This topic describes how to access OSS data.
Background information
In EMR, Spark and Hadoop are seamlessly compatible with OSS. You can manage OSS files
in the same way as you manage files in HDFS. You can use one of the following methods
to access OSS data:
- (Recommended) Access OSS data without an AccessKey pair
- Explicitly enter an AccessKey pair
Access OSS data without an AccessKey pair
[Scala]
import org.apache.hadoop.conf.Configuration
import org.apache.hadoop.fs.{ Path, FileSystem}
val dir = "oss://bucket/dir"
val path = new Path(dir)
val conf = new Configuration()
conf.set("fs.oss.impl", "com.aliyun.emr.fs.oss.JindoOssFileSystem")
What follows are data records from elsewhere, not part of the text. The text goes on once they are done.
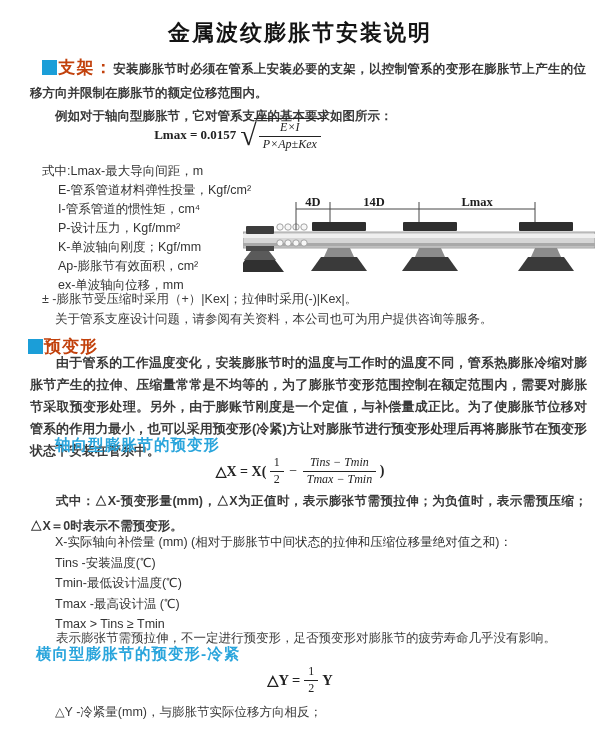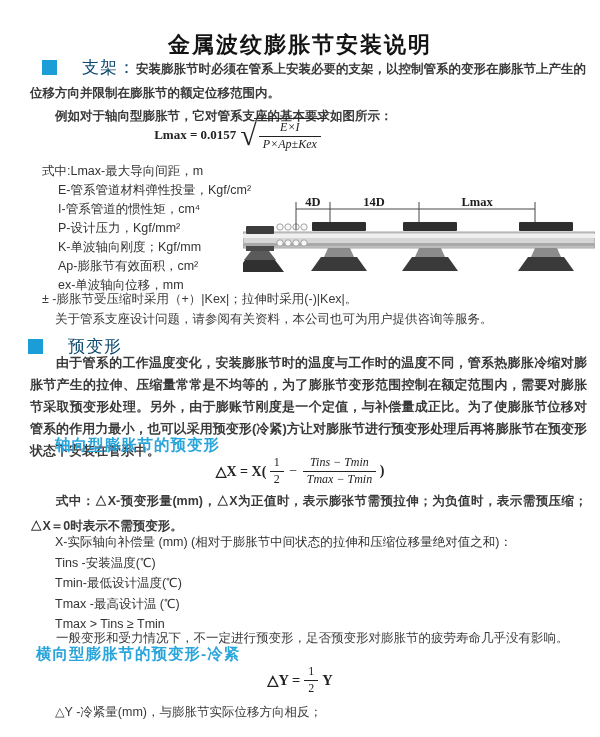--- a/index.html
+++ b/index.html
@@ -13,7 +13,7 @@
   .title {
     top:14px; left:0; right:0; text-align:center;
     font-size:22px; font-weight:bold; color:#141414; letter-spacing:2px;
-    margin:16px;
+    margin:4px;
   }
 
   .marker {

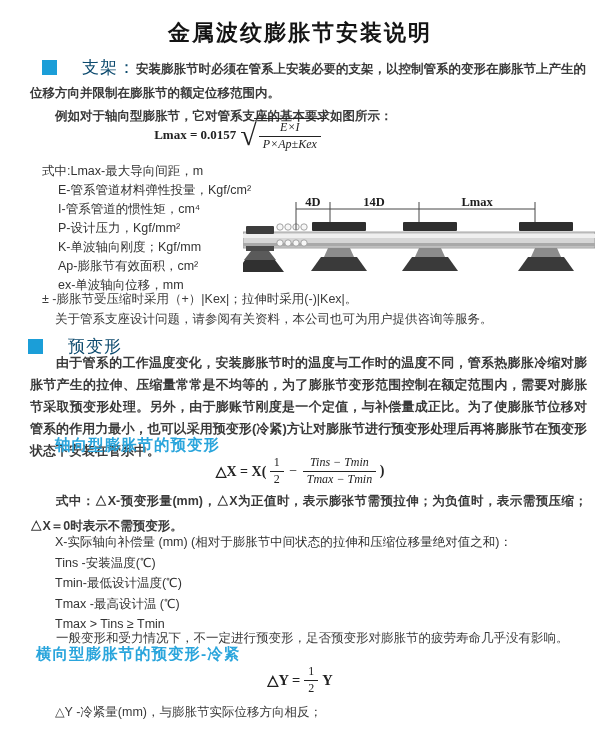--- a/index.html
+++ b/index.html
@@ -20,7 +20,7 @@
     display:inline-block; width:15px; height:15px; background:#1b9ed8;
     vertical-align:-2px; margin-right:1px;
   }
-  .sec-label { color:#0c4a6e; font-size:17px; font-weight:normal; letter-spacing:1px;margin-left:24px; }
+  .sec-label { color:#c2410c; font-size:17px; font-weight:bold; letter-spacing:1px; }
 
   .body-text { font-size:12.5px; line-height:24px; font-weight:600; color:#3a3a3a; margin:0; }
   .plain { font-weight:500; }

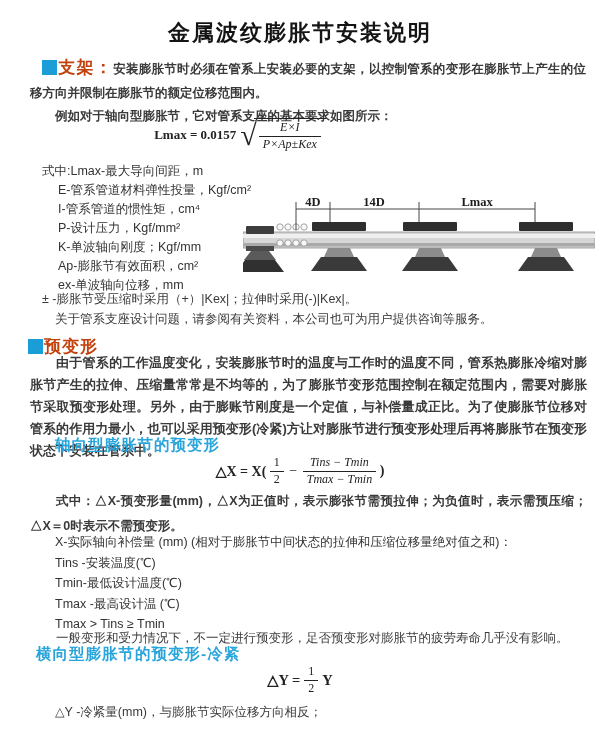--- a/index.html
+++ b/index.html
@@ -191,7 +191,7 @@
     <div>Tmax &gt; Tins ≥ Tmin</div>
   </div>
 
-  <p class="abs body-text plain p-axnote">一般变形和受力情况下，不一定进行预变形，足否预变形对膨胀节的疲劳寿命几乎没有影响。</p>
+  <p class="abs body-text plain p-axnote">表示膨张节需预拉伸，不一定进行预变形，足否预变形对膨胀节的疲劳寿命几乎没有影响。</p>
 
   <h3 class="abs h3 h3-lateral">横向型膨胀节的预变形-冷紧</h3>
val fs = FileSystem.get(path.toUri, conf)
val fileList = fs.listStatus(path)
...
[Java]
import org.apache.hadoop.conf.Configuration;
import org.apache.hadoop.fs.Path;
import org.apache.hadoop.fs.FileStatus;
import org.apache.hadoop.fs.FileSystem;
String dir = "oss://bucket/dir";
Path path = new Path(dir);
Configuration conf = new Configuration();
conf.set("fs.oss.impl", "com.aliyun.emr.fs.oss.JindoOssFileSystem");
FileSystem fs = FileSystem.get(path.toUri(), conf);
FileStatus[] fileList = fs.listStatus(path);
...